I also promise not to raise your hourly rate as long as I represent you.

I charge less than the other guys because I keep my overhead expenses down to a minimum. I also have a hard time justifying charging my clients the incredibly high amounts of money other attorneys charge their clients in this town. Finally, I work for myself, so I don't have anyone pressuring me to bill my clients a certain number of hours each month. I only charge you for work that needs to be done.

Please call me at (818) 812-0717 for a free half-hour consultation over the phone. You can also email me with your questions at the email REPLY shown on this ad, and I'll get back to you as soon as possible.

And please check out my Frequently Asked Questions section below to give you an idea about how the divorce process works in Los Angeles County, and to get answers to the following divorce questions:

*I have questions about the whole divorce process. Can I get a free 20 minute phone consultation?
*I want to get a divorce (or I've been served with divorce papers). What do I do?
*How much will a divorce cost me?
*What is your hourly fee and how much do I have to pay you initially?
*Who gets custody of our kids?
*How do I get child support?
*My spouse makes a lot more money than me. Can I get spousal support (alimony)?
*I earned everything we own. Does this mean I get to keep it all?
*I live pretty far away from your office. Does Mark take cases in different parts of Los Angeles County?
*I don't want to spend any money for my divorce. Why shouldn't I just go to a paralegal/document preparation company and let them draft the divorce paperwork for me?
* Free 20 Minute Phone Consultation
* Low Hourly Fee - $175*
* Low Initial Retainer Fee - $1,499*
* Aggressive, Experienced Attorney (Over 27 Years Practicing Califonia Divorce Law)
* Patient, Friendly Representation
* Divorce
* Child Support
* Child Custody/Child Visitation
* Spousal Support/Alimony
* Division of Marital Assets and Debts, Including:
Family Home
Rental Property
Cars, Boats, Other Vehicles
Retirement Accounts, Pensions, 401(k)'s, Etc.
Furniture and Furnishings
Stocks, Bonds
Savings Accounts, Certificates of Deposit, Money Market Accounts
Credit Card Debts, Other Debts
* Restraining Orders
* Enforcement of Judgments
* Enforcement of Support Orders
All Other Divorce, Paternity, Support, and Custody/Visitation Related Matters

*Offer expires on 6/15/2024.

Welcome to the divorce, paternity, child support, and child visitation/custody law practice of Mark Milstead, Attorney at Law. Mark has handled a wide variety of divorce cases in California over the past eighteen years, and has helped his many clients deal with a wide variety of divorce-related issues including child support and spousal support, child custody and visitation, restraining order requests and defenses, move-out orders, reimbursement of money paid by the marital community during marriage, pre-nuptial agreements, and the division of marital assets, including homes, pension plans, 401(k) plans, stocks, mutual funds, automobiles, boats, motorcycles, furniture and furnishings, and the division of marital debts, among other issues.

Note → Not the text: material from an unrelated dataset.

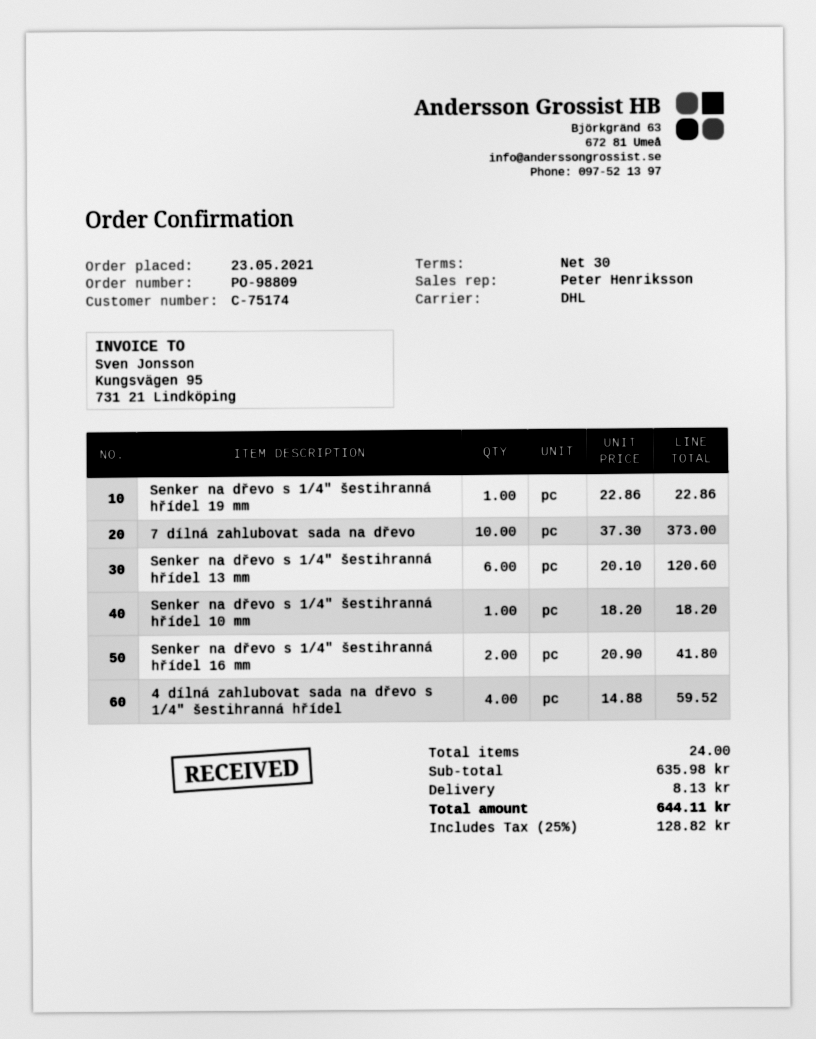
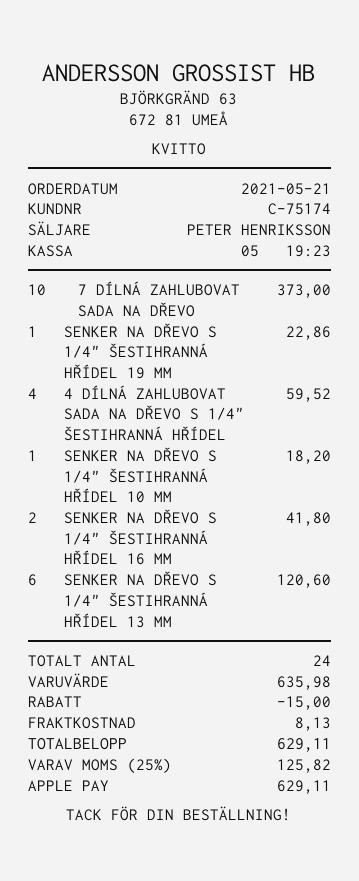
order date: 2021-05-23 -> 2021-05-21
discount: none -> 15.00
tax: 25% = 128.82 -> 25% = 125.82
total: 644.11 -> 629.11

Mark's goal is to make the divorce process as painless and understandable as possible for his clients. He knows that people can be confused, worried, and even scared about ending their marriage, whether they are initiating the divorce themselves, or just responding to their spouse's desire to end the marriage. He tries to explain the process to his clients in simple, easy-to-understand language, so that they will know what their rights and choices are throughout the divorce. Mark has represented both men and women throughout his practice, so he understands the positions and issues that both sexes face in a divorce.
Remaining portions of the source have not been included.